VM settings to combat large single block carriers and fragmentation

mpope · October 18, 2022, 9:19pm

I’m looking for allocator settings advice. What I am seeing is that total memory remains low, and eventually the VM gets OOM’d by the Linux kernel. Since there is low memory, ~10%, this leads me to believe that fragmentation causing this crash. It is known that this application does a large number of small allocations. Under small sustained load the memory utilization does not end up dropping, only when the system is quiet is memory coalesced. Addtl, there is a super carrier enabled at 80% of available memory and we allow mmap from the underlying OS.

Here are some metrics.

Using recon to look at the average block sizes, there are pretty large binaries allocated, as well as large heap blocks(?).

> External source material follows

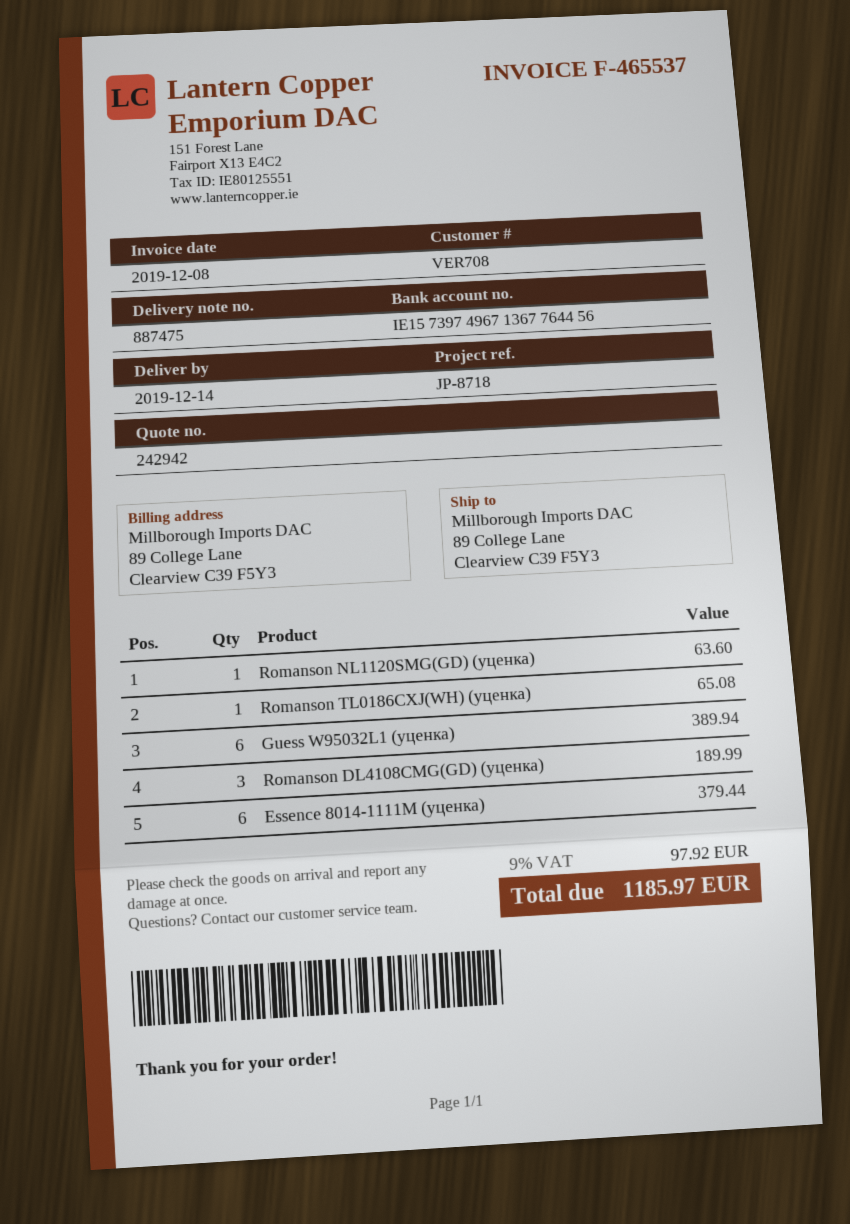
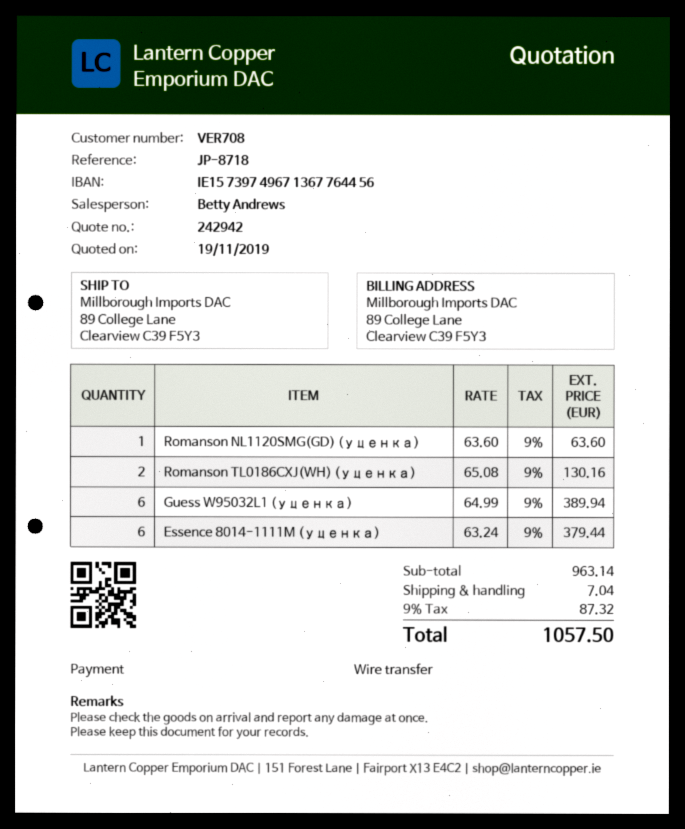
Romanson TL0186CXJ(WH) (уценка): 1 for 65.08 -> 2 for 130.16
Romanson DL4108CMG(GD) (уценка): 3 for 189.99 -> none
shipping: none -> 7.04
tax: 9% = 97.92 -> 9% = 87.32
total: 1185.97 -> 1057.50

> rpc:call(N, recon_alloc, average_block_sizes, [current]).
[{binary_alloc,[{mbcs,7061.379407616361},{sbcs,8.53e5}]},
 {eheap_alloc,[{mbcs,11122.552204176334},{sbcs,166084924.0}]},

So there are quite large sbcs allocated. Several guides online suggest that one wants less sbcs and more allocation in mbcs, as mbcs coalesce better than sbcs. Here is the ratio at peak (running multiple times look similar):

> rp(rpc:call(N, recon_alloc, sbcs_to_mbcs, [current])).
[{{eheap_alloc,11},0.14285714285714285},
 {{eheap_alloc,28},0.07692307692307693},
 {{eheap_alloc,1},0.024193548387096774},
 {{eheap_alloc,0},0.022222222222222223},
 {{eheap_alloc,2},0.012195121951219513},
 {{eheap_alloc,3},0.01098901098901099},
 {{binary_alloc,3},0.006147540983606557},
 {{binary_alloc,1},0.001183431952662722},

I’m not sure if this is classified as ‘good’ or ‘bad’, but a ratio exists.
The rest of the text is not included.